EXERCISE OBJECTIVE: In the entries below, find each line with the string "decoration" and copy it.

*** SUPPLIED INFORMATION Section Begins ***

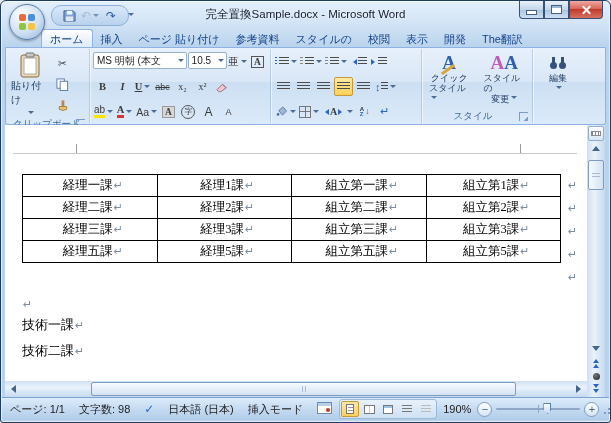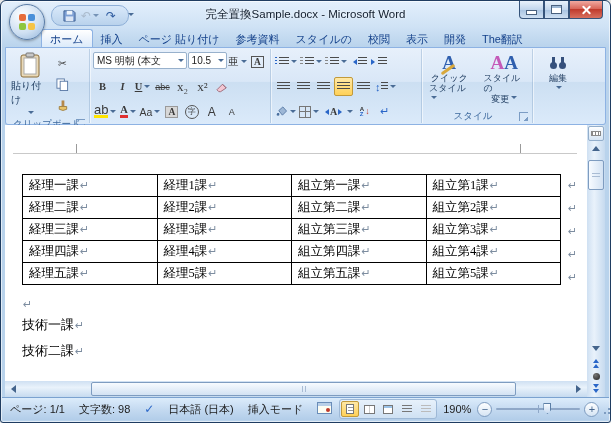--- a/index.html
+++ b/index.html
@@ -64,22 +64,22 @@
   .combo .dd{margin-left:auto;}
   
   .paste{width:38px;display:flex;flex-direction:column;align-items:center;justify-content:center;
          font-size:10px;color:#1c3a5e;cursor:pointer;border:1px solid transparent;border-radius:3px;gap:1px;}
   .ccol{display:flex;flex-direction:column;justify-content:space-between;padding:2px 0;}
   
   .gB{font-weight:bold;font-family:"Liberation Serif",serif;}
   .gI{font-style:italic;font-family:"Liberation Serif",serif;font-weight:bold;}
   .gU{text-decoration:underline;font-family:"Liberation Serif",serif;font-weight:bold;}
   .gS{text-decoration:line-through;font-size:9px;}
-  .gsub,.gsup{font-size:13px;font-family:"Liberation Serif",serif;}
-  .hl{border-bottom:3px solid #ffe400;line-height:10px;font-size:13px;}
+  .gsub,.gsup{font-size:10px;font-family:"Liberation Serif",serif;}
+  .hl{border-bottom:3px solid #ffe400;line-height:10px;font-size:10px;}
   .fc{border-bottom:3px solid #e03131;line-height:10px;font-weight:bold;font-family:"Liberation Serif",serif;}
   .shadeA{background:#d7d7d7;padding:0 2px;font-family:"Liberation Serif",serif;font-weight:bold;border:1px solid #9a9a9a;font-size:9.5px;}
   .borderA{border:1px solid #555;padding:0 2px;font-family:"Liberation Serif",serif;font-weight:bold;font-size:9.5px;}
   .encl{border:1px solid #555;border-radius:50%;width:12px;height:12px;line-height:12px;text-align:center;font-size:8px;}
   .big{font-size:12px}.sml{font-size:9px}
   
   .lns{width:13px;height:9px;display:inline-block;background:repeating-linear-gradient(180deg,#4b4b4b 0 1px,transparent 1px 3px);}
   .bl{width:14px;height:9px;display:inline-block;background:
       repeating-linear-gradient(180deg,#4b4b4b 0 1px,transparent 1px 3px) right/10px 100% no-repeat,
       repeating-linear-gradient(180deg,#2a66c8 0 1px,transparent 1px 3px) left/2px 100% no-repeat;}
@@ -102,21 +102,21 @@
   .bigA .slash{position:absolute;left:-2px;bottom:2px;width:16px;height:3px;background:#d8a83c;transform:rotate(-35deg);border-radius:2px;}
   .twoA{font-family:"Liberation Serif",serif;font-weight:bold;font-size:19px;line-height:20px;}
   .pinkA{color:#c45ab8}.blueA{color:#2f5fae}
   .binoc{position:relative;width:16px;height:13px;}
   .binoc i{position:absolute;background:#35507c;}
   .bo1{left:0;top:5px;width:7px;height:7px;border-radius:50%;}
   .bo2{right:0;top:5px;width:7px;height:7px;border-radius:50%;}
   .bo3{left:2px;top:0;width:3px;height:6px;}
   .bo4{right:2px;top:0;width:3px;height:6px;}
   
-  .docpane{position:absolute;top:124px;left:4px;width:582px;height:256px;background:#fff;overflow:hidden;}
+  .docpane{position:absolute;top:124px;left:4px;width:582px;height:256px;background:#fff;overflow:hidden;text-align:center;}
   .pagetopline{position:absolute;left:8px;right:10px;top:28px;height:1px;background:#c9c9c9;}
   .crop{position:absolute;width:1px;height:9px;background:#9a9a9a;top:19px;}
   .crop.l{left:71px}.crop.r{left:515px}
   table.dtable{position:absolute;left:17px;top:49px;border-collapse:collapse;table-layout:fixed;}
   table.dtable td{border:1px solid #000;width:134.5px;height:22px;box-sizing:border-box;
         font-family:"Liberation Serif","DejaVu Serif",serif;font-size:12.5px;color:#000;
         padding:0 0 0 6px;white-space:nowrap;overflow:hidden;cursor:text;}
   .mark{color:#7d8da0;font-size:11px;margin-left:1px;font-family:"DejaVu Sans",sans-serif;}
   .rowmarks{position:absolute;left:562px;top:49px;}
   .rowmarks .mark{display:block;height:23px;line-height:23px;}
@@ -468,26 +468,20 @@
             <td><span>組立第二課</span><span class="mark">↵</span></td>
             <td><span>組立第2課</span><span class="mark">↵</span></td>
           </tr>
           <tr>
             <td><span>経理三課</span><span class="mark">↵</span></td>
             <td><span>経理3課</span><span class="mark">↵</span></td>
             <td><span>組立第三課</span><span class="mark">↵</span></td>
             <td><span>組立第3課</span><span class="mark">↵</span></td>
           </tr>
           <tr>
-            <td><span>経理四課</span><span class="mark">↵</span></td>
-            <td><span>経理4課</span><span class="mark">↵</span></td>
-            <td><span>組立第四課</span><span class="mark">↵</span></td>
-            <td><span>組立第4課</span><span class="mark">↵</span></td>
-          </tr>
-          <tr>
             <td><span>経理五課</span><span class="mark">↵</span></td>
             <td><span>経理5課</span><span class="mark">↵</span></td>
             <td><span>組立第五課</span><span class="mark">↵</span></td>
             <td><span>組立第5課</span><span class="mark">↵</span></td>
           </tr>
         </tbody>
       </table>
     <div class="rowmarks">
         <span class="mark">↵</span>
         <span class="mark">↵</span>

*** SUPPLIED INFORMATION Section Ends ***

OUTPUT FOR THIS TASK:
   .gU{text-decoration:underline;font-family:"Liberation Serif",serif;font-weight:bold;}
   .gS{text-decoration:line-through;font-size:9px;}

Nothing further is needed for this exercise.